A lot of the cold-war stuff was rather secret and simply build into the design of public buildings.
My school (from age 6-14, not sure what that’s called in English) had really wide hallways, wide doors, wide elevatory and a huge basement full of stuff that no one outside of the school administration really knew what was. Turns out my school had been designed and build to be converted into a hospital in the case of nuclear war.

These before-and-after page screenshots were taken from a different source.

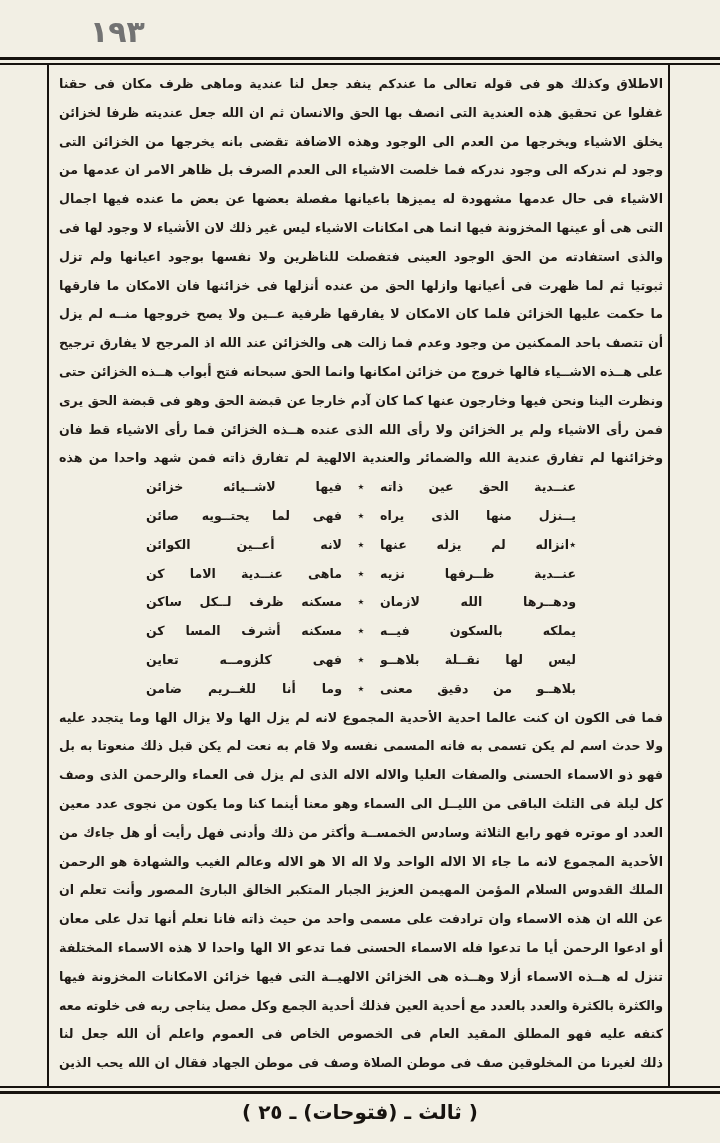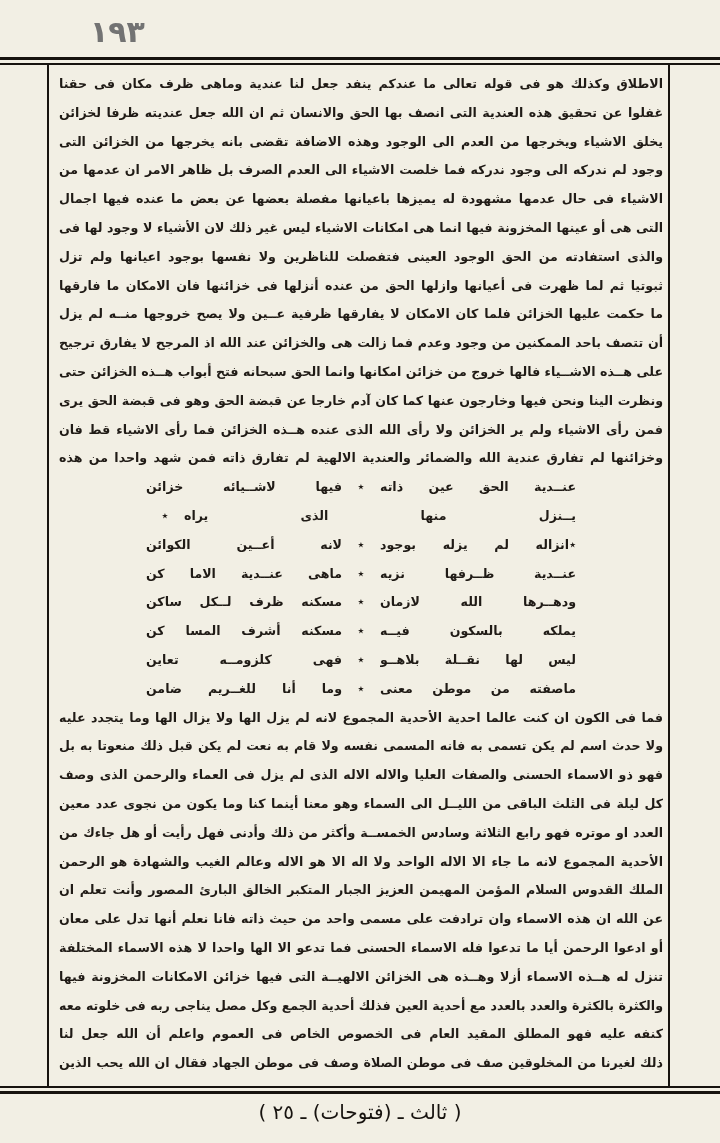"فهى لما يحتــويه صائن" span.hemi { html: none -> <span><span>فهى لما يحتــويه صائن</span></span> }
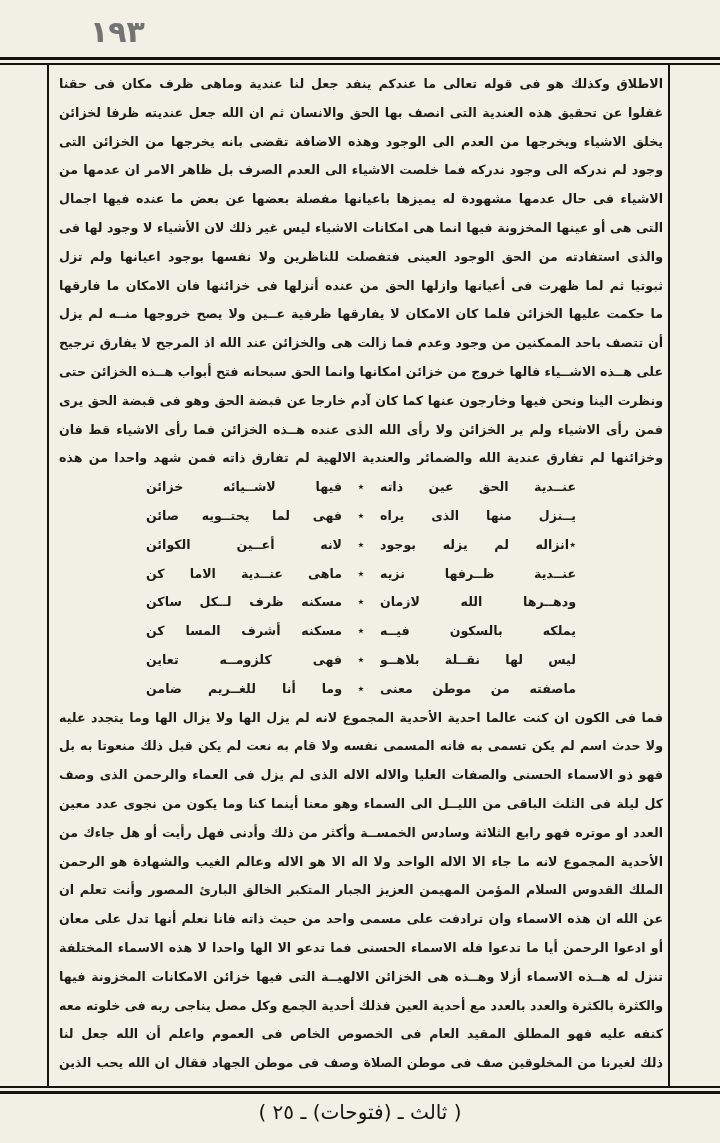"انزاله لم يزله بوجود" span.htext { text: بوجود -> عنها }
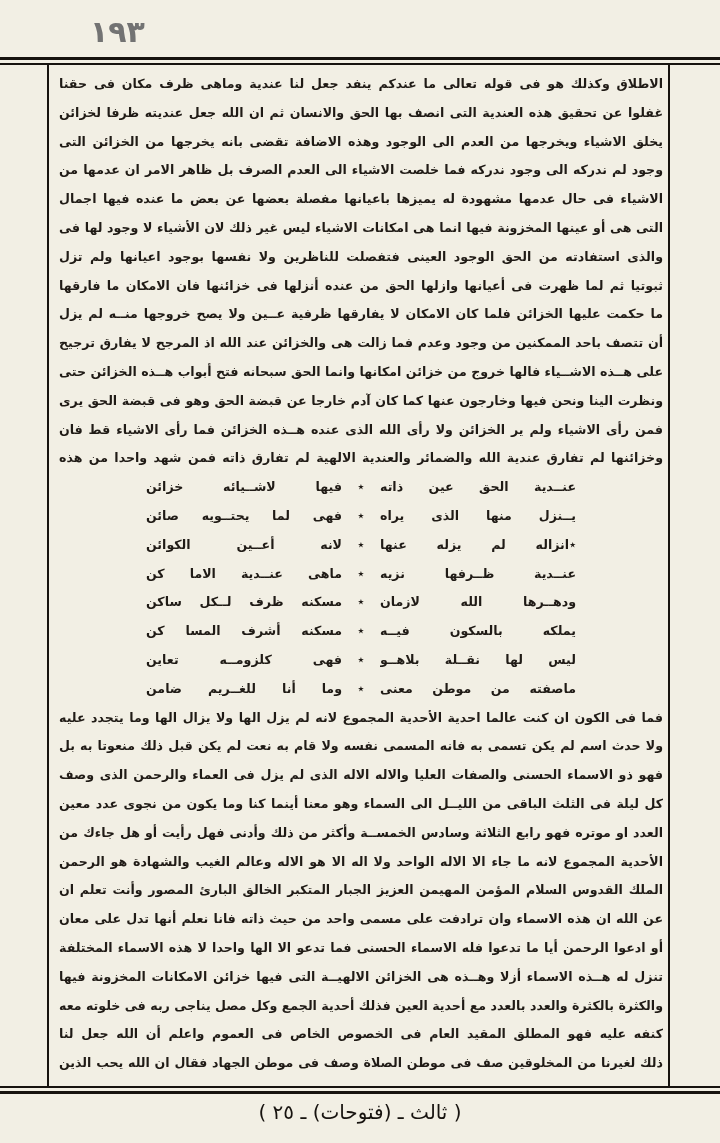"ماصفته من موطن معنى" span.htext { text: ماصفته من موطن -> بلاهــو من دقيق }
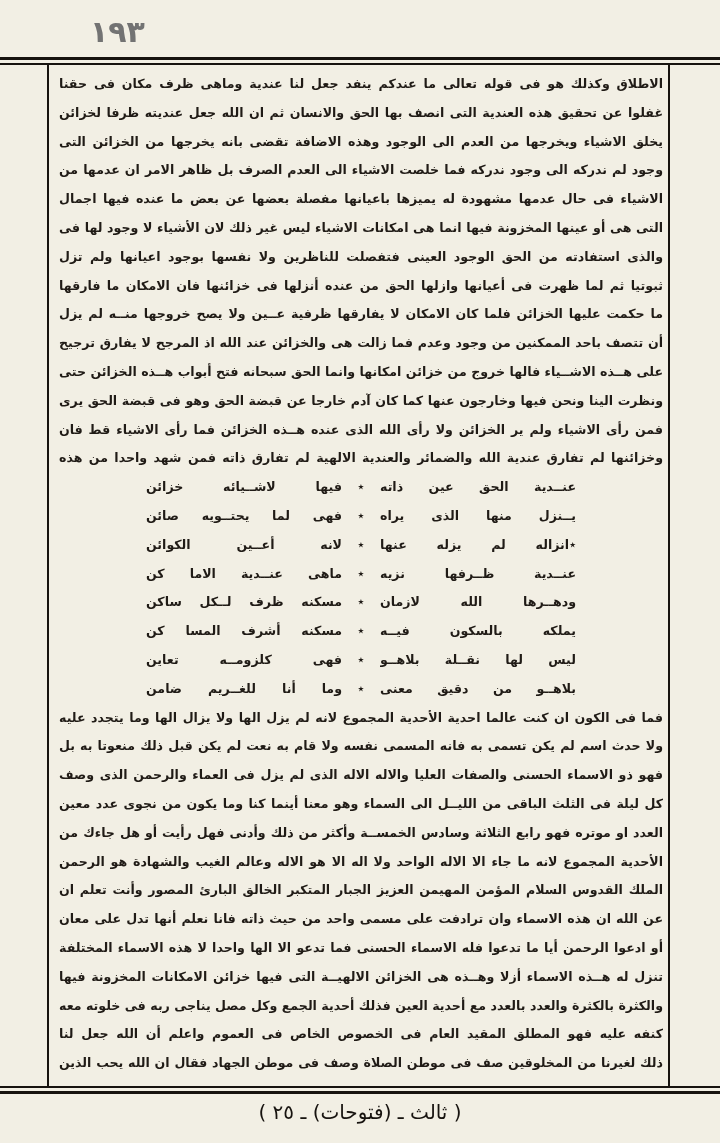"( ثالث ـ (فتوحات) ـ" .footer { font-weight: normal -> bold }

Later when I attended the next step in my education, my gymnasium had a water leak. To everyone’s surprise the city closed the entire school for a week and brought in specialists to fix it even though it would typically be up to the local administration to do so. 25 years later we learned that the command center bunker for our region was located under the school.
My story might sound special, it’s not. Almost every public building from that period had a secondary cold-war purpose, but the extend of it has only recently been revealed. It really impresses me, just how prepared our society was, and that my generation never really noticed. Maybe our parents did but mine have never shared much about their cold-war experiences.
Ironically the secrecy didn’t actually work. Recently when Russia opened their soviet archives, it was revealed that they knew every location of every command centre bunker we had, or at least admitted to having.
If Russia knew the location of every command center bunker with less than 100% certainty, then it did work. If instead of the actual command center they knew the location of the 10 potential alternate locations, then they would need to spend 10 nukes instead of 1 (pretty much any concrete bunker is able to withstand anything but a direct hit from a megaton-size nuclear bomb). That complicates a lot the nuclear calculus, even when you have thousands of warheads. In the end, this may have been a small factor in the fact WW3 never happened.
Virtually all nukes nowadays are thermonuclear bombs. If your question is how many bombs have a yield at or above 1 MT TNT, and how many below, then the majority of the current warheads is below. More precisely, currently maybe 90% of the US warheads have a yield between 100 and 455 kT TNT. The largest active warhead in the US inventory has 1.2 MT TNT yield. A rule of thumb is that the more advanced a nuclear program is, the lower the yield of their nukes, the reason being that the a more precise missile can destroy an ICBM silo with a lower yield.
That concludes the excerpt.